### Instructions to follow
Locate every line in the records below that contains the word "Spoon", and copy each one.

### Source material
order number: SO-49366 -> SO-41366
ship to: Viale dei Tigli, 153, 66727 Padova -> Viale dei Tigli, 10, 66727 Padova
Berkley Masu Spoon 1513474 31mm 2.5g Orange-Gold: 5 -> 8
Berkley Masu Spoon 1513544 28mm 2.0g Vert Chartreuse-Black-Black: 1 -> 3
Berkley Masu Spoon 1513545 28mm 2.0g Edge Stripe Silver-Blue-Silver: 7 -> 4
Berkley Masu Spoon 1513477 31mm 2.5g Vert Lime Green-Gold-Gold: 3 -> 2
==
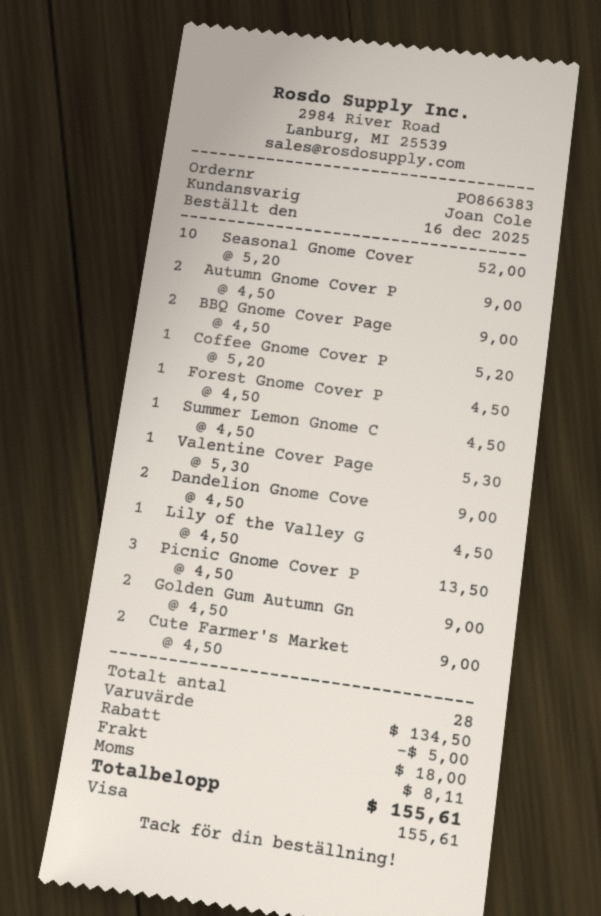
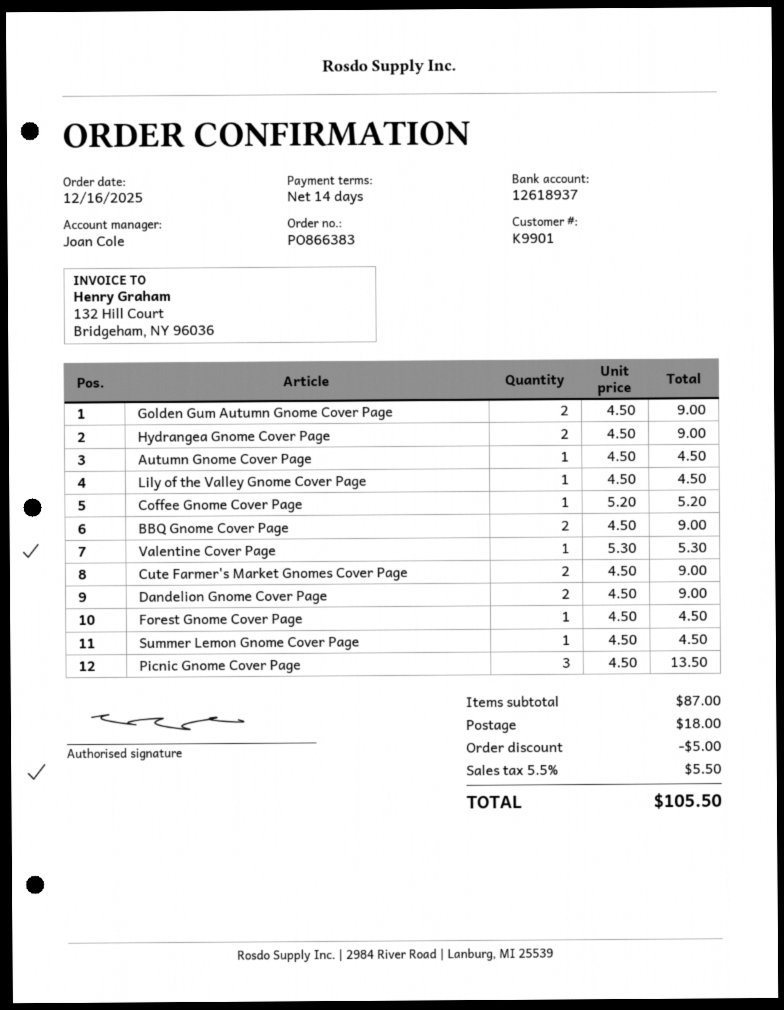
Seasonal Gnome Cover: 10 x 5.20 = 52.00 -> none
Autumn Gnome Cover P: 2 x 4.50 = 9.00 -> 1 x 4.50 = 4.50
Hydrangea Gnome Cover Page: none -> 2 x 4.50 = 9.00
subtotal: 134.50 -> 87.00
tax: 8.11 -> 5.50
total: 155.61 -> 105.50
...
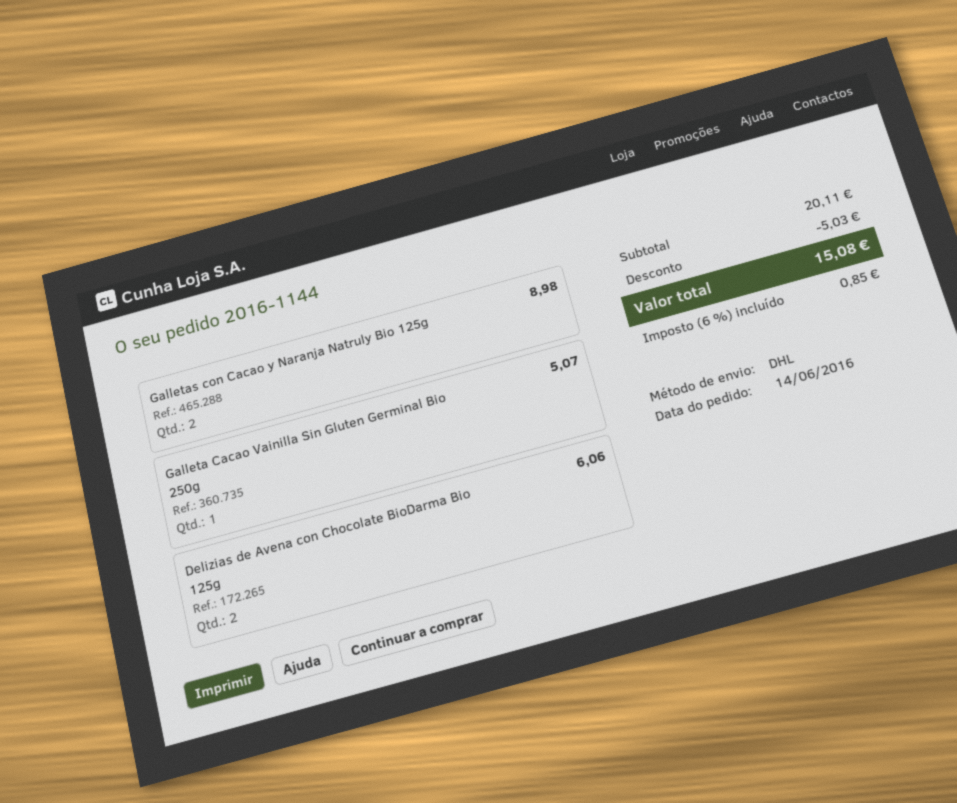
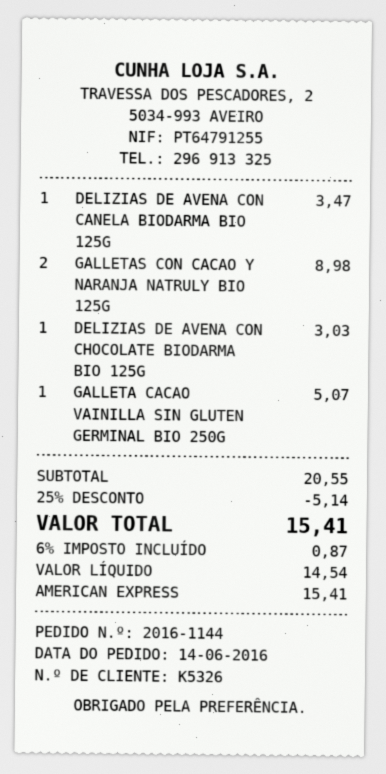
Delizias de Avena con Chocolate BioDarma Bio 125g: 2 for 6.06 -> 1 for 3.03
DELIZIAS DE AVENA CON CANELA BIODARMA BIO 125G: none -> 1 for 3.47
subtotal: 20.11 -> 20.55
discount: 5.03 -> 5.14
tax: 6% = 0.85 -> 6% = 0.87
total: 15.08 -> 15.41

### Output
Berkley Masu Spoon 1513474 31mm 2.5g Orange-Gold: 5 -> 8
Berkley Masu Spoon 1513544 28mm 2.0g Vert Chartreuse-Black-Black: 1 -> 3
Berkley Masu Spoon 1513545 28mm 2.0g Edge Stripe Silver-Blue-Silver: 7 -> 4
Berkley Masu Spoon 1513477 31mm 2.5g Vert Lime Green-Gold-Gold: 3 -> 2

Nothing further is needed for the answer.